RÉFLEXIONS pour Ez 17:1-24

Le chapitre 17 du livre du prophète Ézéchiel est consacré aux événements politiques bien connus du début de l'époque de l'exil, et la parole de Dieu qui leur est consacrée les prend comme point de départ pour révéler au prophète et à ses auditeurs des choses très importantes dans le dessein de Dieu. Mais auparavant, le Seigneur soumet les événements eux-mêmes à l'analyse. Le langage de la parabole dans lequel Dieu parle ne nous est pas familier, car il diffère de notre manière de nous exprimer, mais le sens de la parole de Dieu n'en est pas moins parfaitement clair.

Il importe d'abord que le Seigneur donne aux événements politiques une appréciation morale et spirituelle. Nous avons l'habitude de l'éviter, parce que trop de choses dans notre vie politique devraient, du point de vue moral, être jugées de façon nettement négative. Cet exemple n'en est que plus important pour nous. Les chefs de Jérusalem, installés par Nabuchodonosor à la place du roi Sédécias emmené en captivité, ont violé leur serment au roi de Babylone et se sont mis à chercher une alliance militaire avec l'Égypte afin de se débarrasser de la dépendance babylonienne. Le Seigneur dit qu'il n'en sortira rien, et Il en donne deux raisons. D'abord, on ne peut rien bâtir sur le mensonge. Le psaume 14 appelle irréprochable celui qui «jure, même à son détriment, et ne change pas». L'importance de la promesse ne tient pas à la valeur de celui à qui nous promettons quelque chose, mais à notre propre fidélité. Ensuite, la volonté de Dieu était que Jérusalem «se livre aux mains du roi de Babylone», comme Il l'avait dit par le prophète Jérémie. Ainsi la politique perfide des chefs judéens est non seulement mensongère, mais aussi contraire à la volonté clairement exprimée du Tout-Puissant.
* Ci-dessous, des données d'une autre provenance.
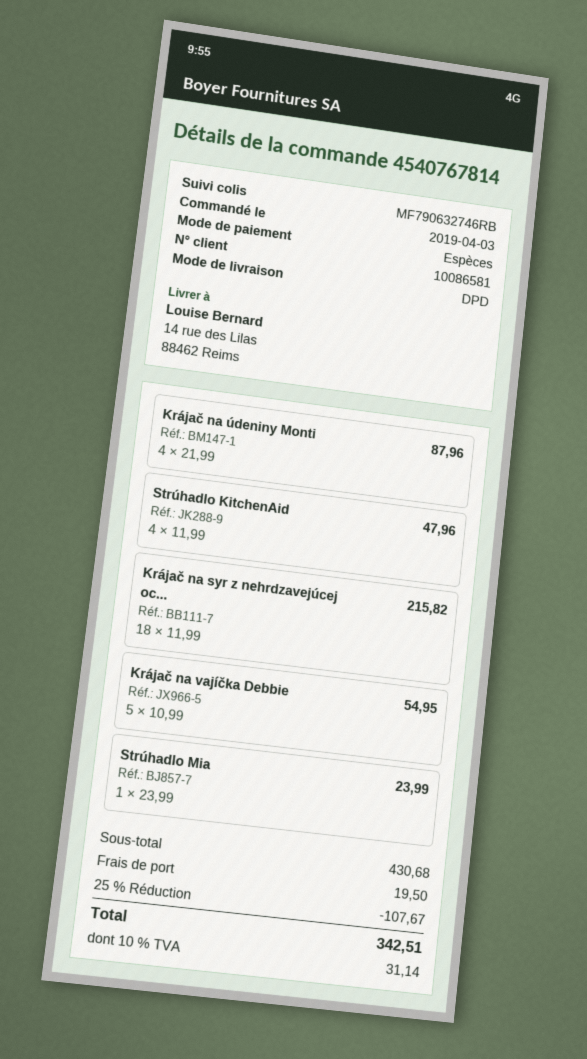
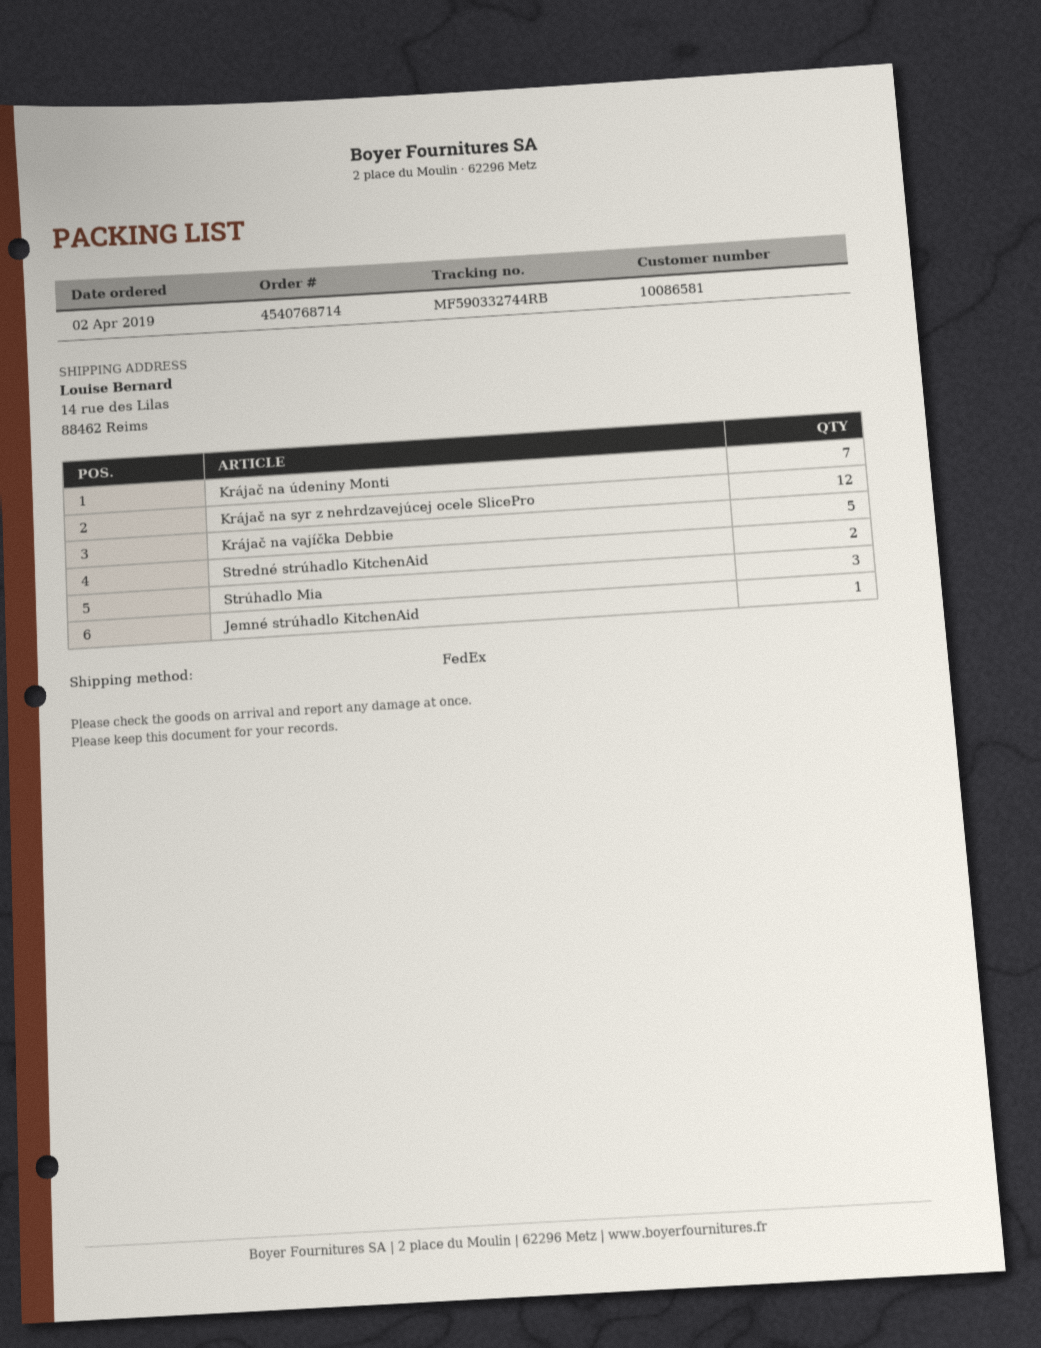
order number: 4540767814 -> 4540768714
order date: 2019-04-03 -> 2019-04-02
shipping method: DPD -> FedEx
tracking number: MF790632746RB -> MF590332744RB
Krájač na údeniny Monti: 4 -> 7
Strúhadlo KitchenAid: 4 -> none
Krájač na syr z nehrdzavejúcej oc...: 18 -> 12
Strúhadlo Mia: 1 -> 3
Stredné strúhadlo KitchenAid: none -> 2
Jemné strúhadlo KitchenAid: none -> 1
Mais, comme dans d'autres cas, ce n'est qu'une introduction à l'essentiel. À la fin du chapitre, le Seigneur révèle au prophète qu'Il établira sur Son peuple un autre Chef. Le cèdre, la plante la plus puissante et la plus durable du Proche-Orient, devient le symbole et la préfiguration du Christ, qui sera roi de la lignée de David. Il ne faut pas négliger non plus, dans l'interprétation, le contraste imagé entre les vignes qui rampent sur la terre et, d'autre part, le haut cèdre qui s'élève vers le Ciel.